Croydon stands at a crossroads: the Conservatives, to be fair, have made their position in Croydon crystal clear. Youth services, the arts, neighbourhood enforcement officers, school crossing patrols and much more, have all been cut, with the Tories claiming they have no money.

All this as their council administration continues to spend our council taxes on itself, oblivious to the cost of living crisis in the real world: £140 million on those luxury council offices, plus £4.5million on furniture to kit it out, £20 million on highly paid consultants who have replaced the hundreds of staff sacked in recent years, and much more.

In tough financial times families are having to watch the bills and tighten their belts, and a Labour council, if elected next May, will ensure the Town Hall does so too.

Labour in Croydon has a different vision. That’s why our manifesto for this May’s election’s is entitled “Ambitious for Croydon”. We believe the council and the Town Hall should work closely with local businesses to bring much-needed jobs to Croydon, work with the voluntary sector and groups to deliver services more efficiently, and work with housing providers to ensure affordable homes for local people are built quickly and are available to buy or rent.

Croydon's £140m new head offices

Croydon Council’s £140m new head offices – the full financial details of the build’s costs have never been revealed by the Conservative-run council

We also are clear that we will, if elected, serve all of Croydon.

It is simply not acceptable that much of north and central Croydon, under the Tories, have some of the dirtiest streets in London, with incidents of fly tipping at record levels and the Council not prosecuting anyone for this crime that is blighting so many communities.
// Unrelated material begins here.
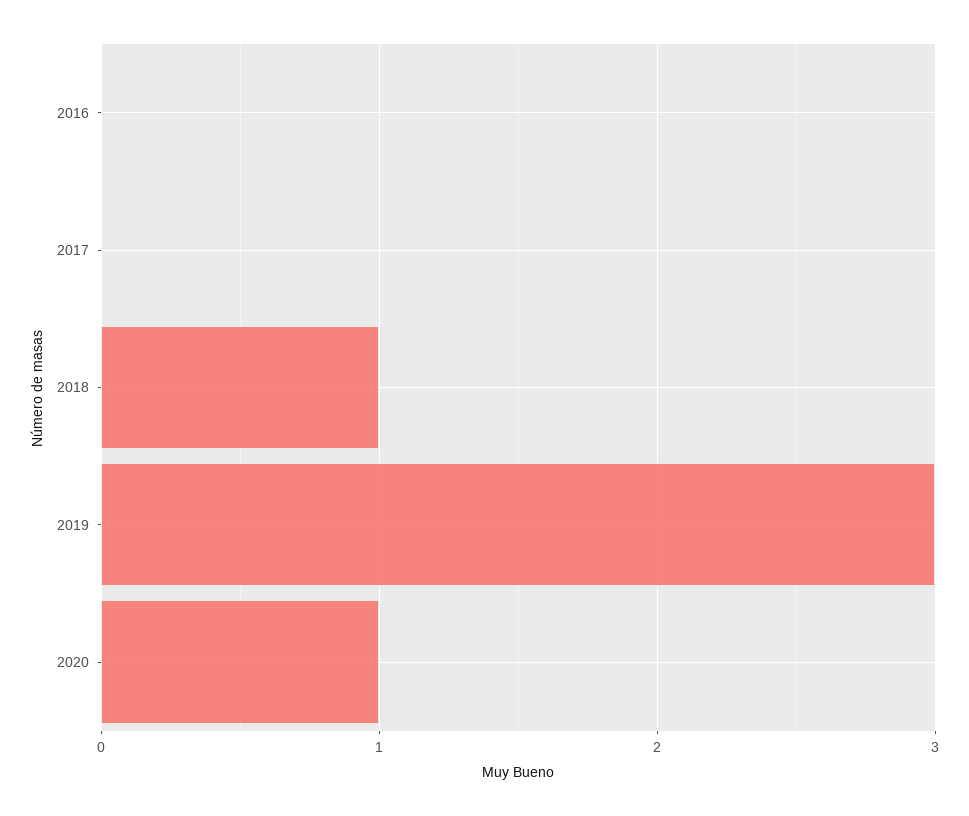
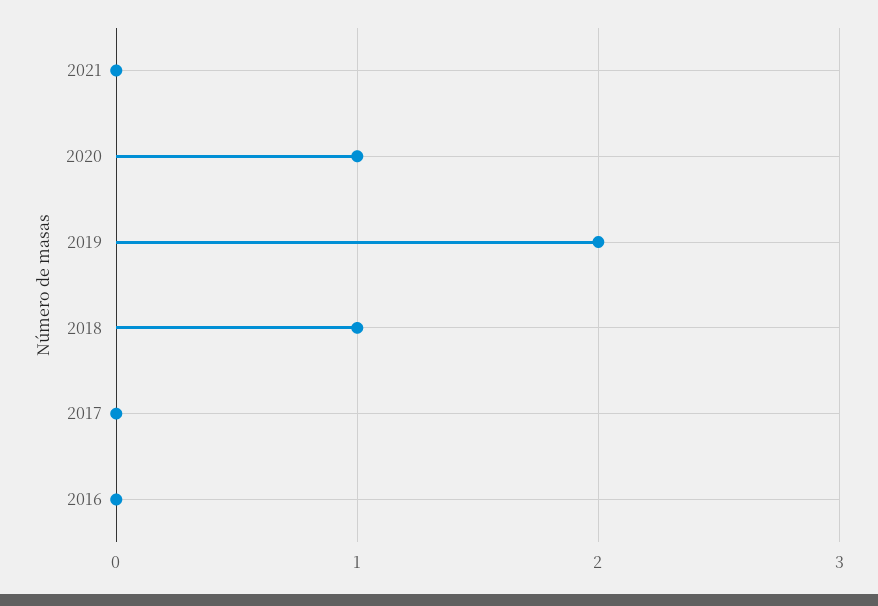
2019: 3 -> 2
2021: none -> 0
A Labour council will ensure all our streets are properly cleaned. Everyone in Croydon pays their Council Tax and everyone is right to expect a decent service.

Labour is ambitious for all of Croydon. That is why investing in our many district centres is as important for us as the welcome Westfield and Hammerson retail development we have worked so hard for in the Town Centre. We have many vibrant local communities and investing in them, ensuring clean and safe streets and ensuring more local decision-making is all part of Labour’s plans for a community-led regeneration of our borough, in partnership with the Town Hall.
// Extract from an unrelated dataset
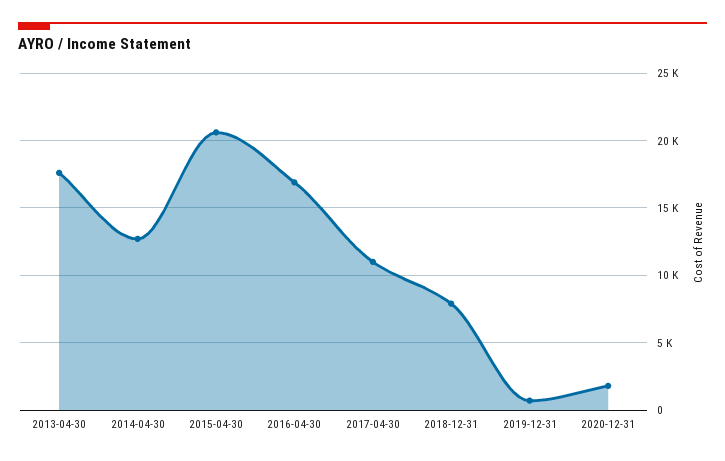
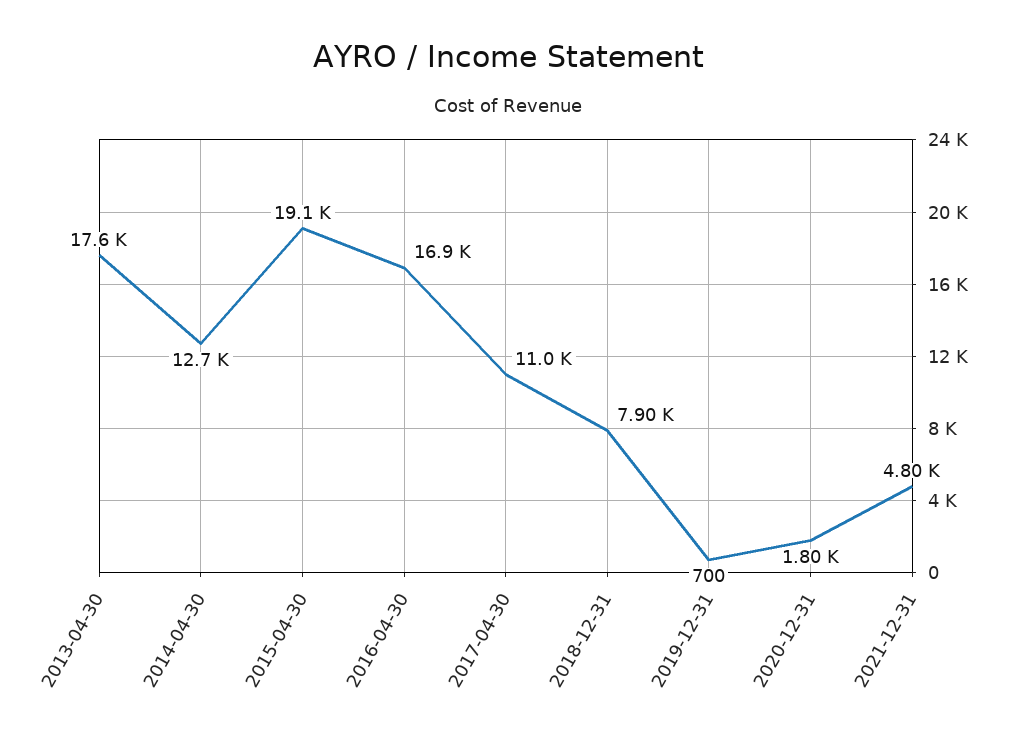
2015-04-30: 20500 -> 19100
2021-12-31: none -> 4800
There is much to be proud of in Croydon, with many, many people, communities, voluntary groups and others doing excellent work across our borough. And so many people want a council that backs Croydon, helps restore pride to local communities, listens to local people and, yes, cleans their streets properly. In short, they want a council on their side and ambitious for Croydon.

We can’t change the world at the local elections in May. But I believe passionately that we can make a start changing Croydon for the better, and that can happen if the Town Hall once again plays its part working with local communities, listening to local people and acting upon what they say.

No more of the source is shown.